КАК МУСТОН РАСТОЛСТЕЛ, НЕ ПОСТАВИВ ОБ ЭТОМ В ИЗВЕСТНОСТЬ ПОРТОСА, И КАКИЕ НЕПРИЯТНОСТИ ДЛЯ ДОСТОЙНОГО ДВОРЯНИНА ВОСПОСЛЕДОВАЛИ ОТ ЭТОГО

   Со времени отъезда Атоса в Блуа д'Артаньян и Портос редко бывали вместе. У одного была хлопотная служба при короле, другой увлекся покупкой мебели, которую хотел отправить в свои многочисленные поместья; он задумал завести в своих резиденциях – а их у него было несколько – нечто напоминающее придворную роскошь, которую ему довелось увидеть у короля и которая ослепила его.
   Д'Артаньян, сохранивший неизменную верность по отношению к старым друзьям, однажды утром, в свободное от служебных занятий время, вспомнил о Портосе и, обеспокоенный тем, что вот уже две недели ничего не слышал о нем, поехал к нему и застал его только что вставшим с постели.
   Достойный барон был, по всей видимости, поглощен какими-то неприятными мыслями; больше того, он был опечален. Свесив ноги, полуголый, сидел он у себя на кровати и уныло рассматривал целые вороха платья, отделанного бахромой, галунами, вышивкой безобразных цветов, которое было навалено перед ним на полу.
   Печальный и задумчивый, как пресловутый заяц в басне Лафонтена, Портос не заметил входящего д'Артаньяна, скрытого от его глаз внушительной фигурой Мустона, настолько дородною, что он мог бы заслонить своим телом любого, а в этот момент размеры его удвоились, так как дворецкий распяливал перед собою алый кафтан, который он держал за концы рукавов, чтобы хозяин мог лучше приглядеться к нему.
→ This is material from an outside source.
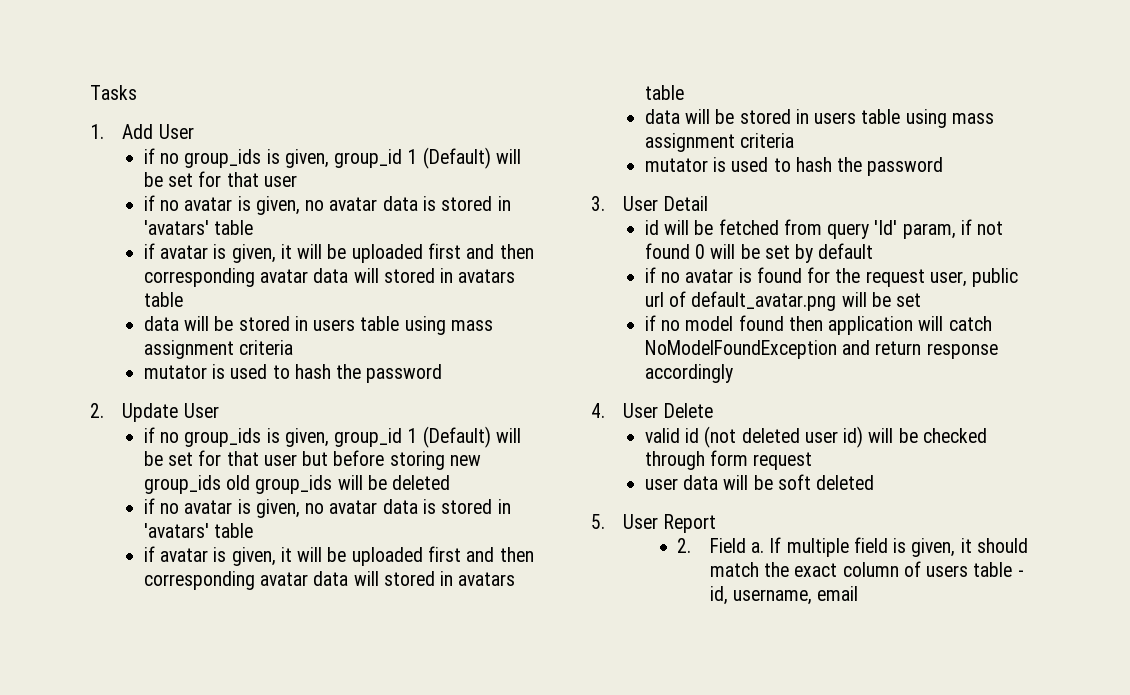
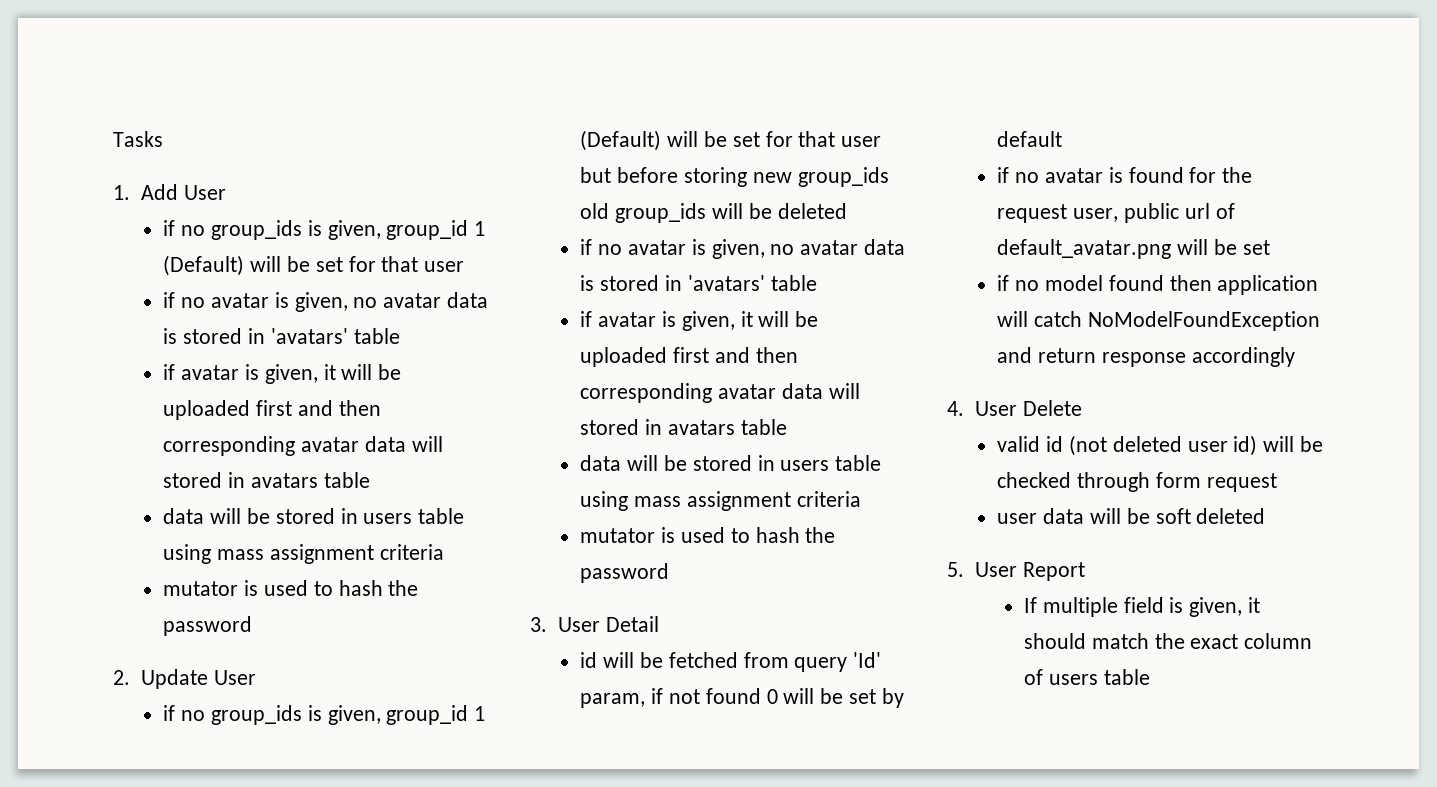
- 2. Field a. If multiple field is given, it should match the exact column of users table - id, username, email
+ If multiple field is given, it should match the exact column of users table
   Д'Артаньян остановился на пороге и принялся рассматривать озабоченного Портоса; обнаружив, однако, что эта куча костюмов порождает в груди достойного дворянина тяжкие вздохи, он решил, что пора оторвать его от этого столь мучительного для него зрелища, и кашлянул, чтобы возвестить о своем приходе.
   – А! – воскликнул Портос, и лицо его осветилось радостью. – Здесь д'Артаньян! Наконец-то меня осенит счастливая мысль!
   Мустон, услышав эти слова, обернулся с приветливой улыбкой к другу своего хозяина, и Портос избавился, таким образом, от массивной преграды, мешавшей ему броситься к д'Артаньяну.
   Он поспешно вскочил с кровати, потянулся, хрустнув суставами крепких ног, пронесся в два прыжка через комнату и порывисто прижал д'Артаньяна к груди: с каждым днем он любил его, казалось, все больше и больше.
   – Ах, дорогой друг, – повторил он несколько раз, – ах, дорогой д'Артаньян, здесь вы всегда желанны, но сегодня желаннее чем когда бы то ни было, – Так, так. У вас неприятности? – спросил д'Артаньян.
   Портос ответил взглядом, полным уныния.
   – Расскажите же, друг мой, в чем дело, если это не тайна.
   – Во-первых, – вздохнул Портос, – вы знаете, что у меня нет от вас никаких тайн, а во-вторых… во-вторых, меня огорчает следующее…
   – Погодите, Портос, погодите: дайте мне сперва выбраться из этого вороха сукна, атласа и бархата.
   – Шагайте, шагайте смелее! – проговорил жалобным тоном Портос. – Все это не больше чем хлам.
   – Черт подери! Сукно стоимостью в двадцать ливров за локоть-хлам! Великолепный атлас и бархат, которым не погнушался бы сам король, – это, по-вашему, хлам!
   – Так вы находите эти костюмы…
   – Блистательными, Портос, блистательными! Готов поручиться, что во всей Франции вы один обладаете таким неимоверным количеством их, и если предположить, что, начиная с этого дня, вы не закажете больше ни одного, а проживете добрую сотню лет, что, говоря по правде, меня нисколько не удивило бы, то и в этом случае в день вашей смерти на вас будет новый костюм, и в течение всего этого времени ни один портной не покажет к вам носа.
   Портос покачал головой.
   – Послушайте, друг мой, – сказал Д'Артаньян. – Это мрачное настроение, отнюдь не свойственное вашему нраву, пугает меня. Дорогой мой Портос, давайте покончим с ним, и чем раньше, тем лучше.
   – Да, да, покончим, – ответил Портос, – избавимся, если только это вообще возможно.
   – Или, быть может, вы получили дурные известия из Брасье?
   – О нет; там вырубили леса, и они дали доход, превысивший ожидаемый на целую треть.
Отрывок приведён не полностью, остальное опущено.